Martin Adokiya, MPH, PhD

Martin Adokiya pic

Nominated From: University of Michigan

Research Site: Ghana

Research Area: Infectious Diseases, Maternal and Child Health

Primary Mentor: Cheryl Moyer

Research Project

 

Malaria, Hepatitis B and Anemia and their effects on birth outcome among pregnant women in smallholder farm households in Northern Ghana

 

Globally, maternal anemia, malaria and hepatitis B virus infection are enormous, particularly in developing countries (1-3).
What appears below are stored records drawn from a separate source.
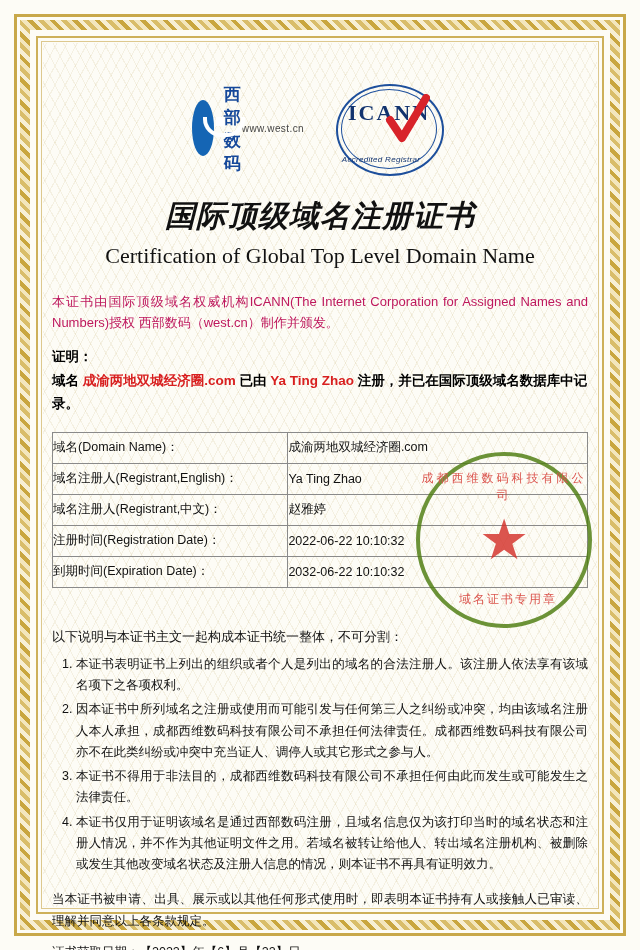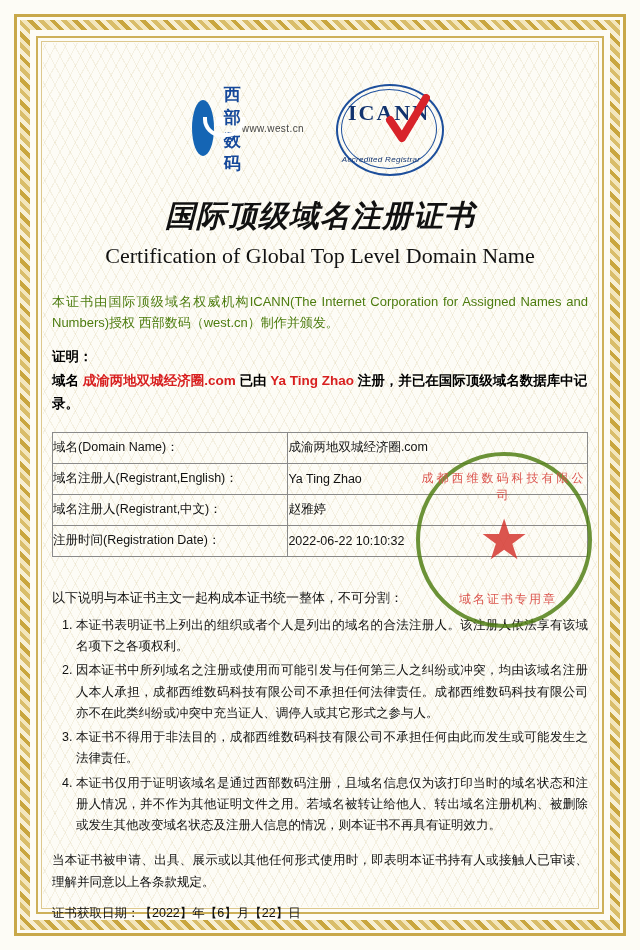--- a/index.html
+++ b/index.html
@@ -174,21 +174,21 @@
     font-family: "Liberation Serif", serif;
     font-size: 22px;
     color: #111;
     margin-top: 6px;
   }
 
   
   .body-block {
     margin-top: 22px;
     font-size: 13px;
-    color: #4d7c0f;
+    color: #be185d;
     line-height: 1.65;
     text-align: justify;
   }
   .label-strong {
     font-weight: bold;
     margin-top: 14px;
     font-size: 13.5px;
   }
   .stmt {
     margin-top: 4px;
@@ -245,21 +245,21 @@
     position: absolute;
     left: 8px; right: 0; bottom: 16px;
     text-align: center;
     font-size: 12px;
     color: #d4312a;
     letter-spacing: 2px;
   }
 
   
   .terms-intro {
-    margin-top: 32px;
+    margin-top: 40px;
     font-size: 13px;
     color: #111;
   }
   ol.terms {
     margin: 8px 0 0 0;
     padding-left: 24px;
     font-size: 12.5px;
     line-height: 1.7;
     color: #111;
     text-align: justify;
@@ -330,20 +330,24 @@
           <td>Ya Ting Zhao</td>
         </tr>
         <tr>
           <td class="key">域名注册人(Registrant,中文)：</td>
           <td>赵雅婷</td>
         </tr>
         <tr>
           <td class="key">注册时间(Registration Date)：</td>
           <td>2022-06-22 10:10:32</td>
         </tr>
+        <tr>
+          <td class="key">到期时间(Expiration Date)：</td>
+          <td>2032-06-22 10:10:32</td>
+        </tr>
       </tbody>
     </table>
 
     <div class="terms-intro">以下说明与本证书主文一起构成本证书统一整体，不可分割：</div>
     <ol class="terms">
       <li>本证书表明证书上列出的组织或者个人是列出的域名的合法注册人。该注册人依法享有该域名项下之各项权利。</li>
       <li>因本证书中所列域名之注册或使用而可能引发与任何第三人之纠纷或冲突，均由该域名注册人本人承担，成都西维数码科技有限公司不承担任何法律责任。成都西维数码科技有限公司亦不在此类纠纷或冲突中充当证人、调停人或其它形式之参与人。</li>
       <li>本证书不得用于非法目的，成都西维数码科技有限公司不承担任何由此而发生或可能发生之法律责任。</li>
       <li>本证书仅用于证明该域名是通过西部数码注册，且域名信息仅为该打印当时的域名状态和注册人情况，并不作为其他证明文件之用。若域名被转让给他人、转出域名注册机构、被删除或发生其他改变域名状态及注册人信息的情况，则本证书不再具有证明效力。</li>
     </ol>

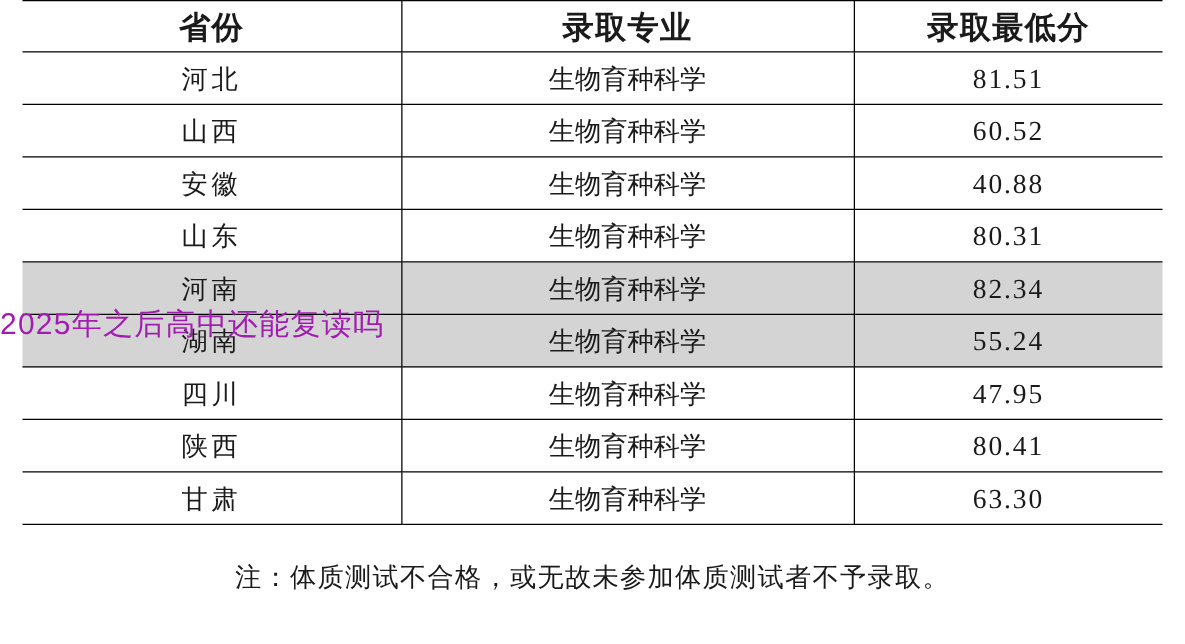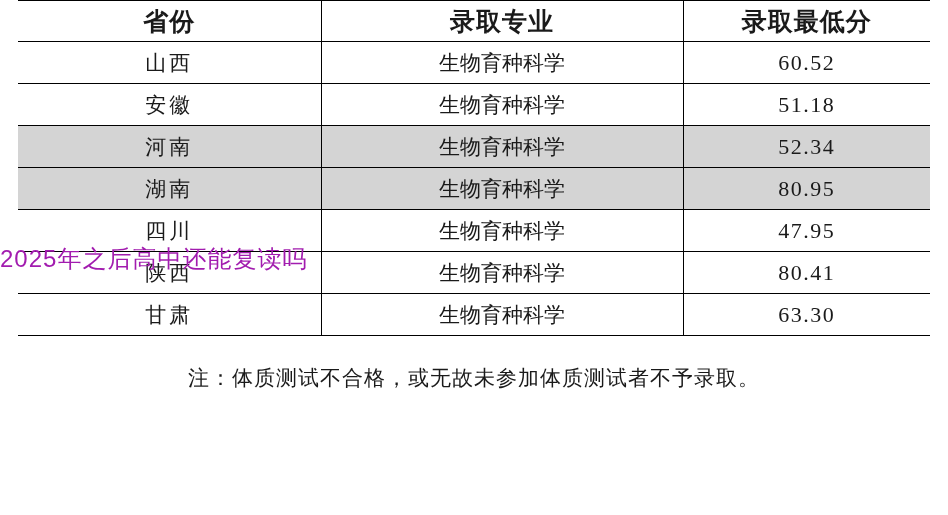--- a/index.html
+++ b/index.html
@@ -98,38 +98,48 @@
     </colgroup>
     <thead>
       <tr>
         <th class="sep-r">省份</th>
         <th class="sep-r">录取专业</th>
         <th>录取最低分</th>
       </tr>
     </thead>
     <tbody>
       <tr>
+        <td class="prov sep-r">河北</td>
+        <td class="sep-r">生物育种科学</td>
+        <td class="num">81.51</td>
+      </tr>
+      <tr>
         <td class="prov sep-r">山西</td>
         <td class="sep-r">生物育种科学</td>
         <td class="num">60.52</td>
       </tr>
       <tr>
         <td class="prov sep-r">安徽</td>
         <td class="sep-r">生物育种科学</td>
-        <td class="num">51.18</td>
+        <td class="num">40.88</td>
+      </tr>
+      <tr>
+        <td class="prov sep-r">山东</td>
+        <td class="sep-r">生物育种科学</td>
+        <td class="num">80.31</td>
       </tr>
       <tr class="highlight">
         <td class="prov sep-r">河南</td>
         <td class="sep-r">生物育种科学</td>
-        <td class="num">52.34</td>
+        <td class="num">82.34</td>
       </tr>
       <tr class="highlight">
         <td class="prov sep-r">湖南</td>
         <td class="sep-r">生物育种科学</td>
-        <td class="num">80.95</td>
+        <td class="num">55.24</td>
       </tr>
       <tr>
         <td class="prov sep-r">四川</td>
         <td class="sep-r">生物育种科学</td>
         <td class="num">47.95</td>
       </tr>
       <tr>
         <td class="prov sep-r">陕西</td>
         <td class="sep-r">生物育种科学</td>
         <td class="num">80.41</td>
In low income countries, the prevalence of anemia remains high and is a priority area for maternal and child health. In 2011, the global prevalence of anemia among pregnant women was 38.2% (52.4 million). In Ghana, the prevalence of anemia (i.e. <11.0g/dL) among pregnant women is between 40% and 75% (1, 4, 5). The countries with the highest prevalence of anemia are in the WHO African Region. This is due to high prevalence of malaria, hookworm etc. The most significant contributor of anemia is iron deficiency and varies between populations and geographical locations. Other causes of anemia include micronutrient deficiencies, and acute or chronic infections (e.g. malaria) (1, 6, 7). Poor populations and vulnerable groups such as pregnant women, newborns and children under five years of age are at high risk of anemia. Anemia in pregnancy is associated with low birth weight and increased risk of maternal and neonatal mortality (1, 8). Iron supplementation is effective for prevention of anemia by 50%. However, supplementation interventions are hindered by other problems that reduce their effectiveness (e.g. poor ANC attendance and insufficient doses). While malaria control can also reduce anemia by 25% in endemic regions (1). In addition, insecticide treated nets and intermittent preventive treatment (IPTp) also protect against anemia in pregnant women and children living in malaria endemic areas, regular use and adherence remains a challenge. There is also benefit of improving sanitation and deworming in populations affected by hookworms and schistosomiasis which occur mainly in tropical regions with poor sanitation facilities, access and effective community-based administration is still problematic such as in Ghana.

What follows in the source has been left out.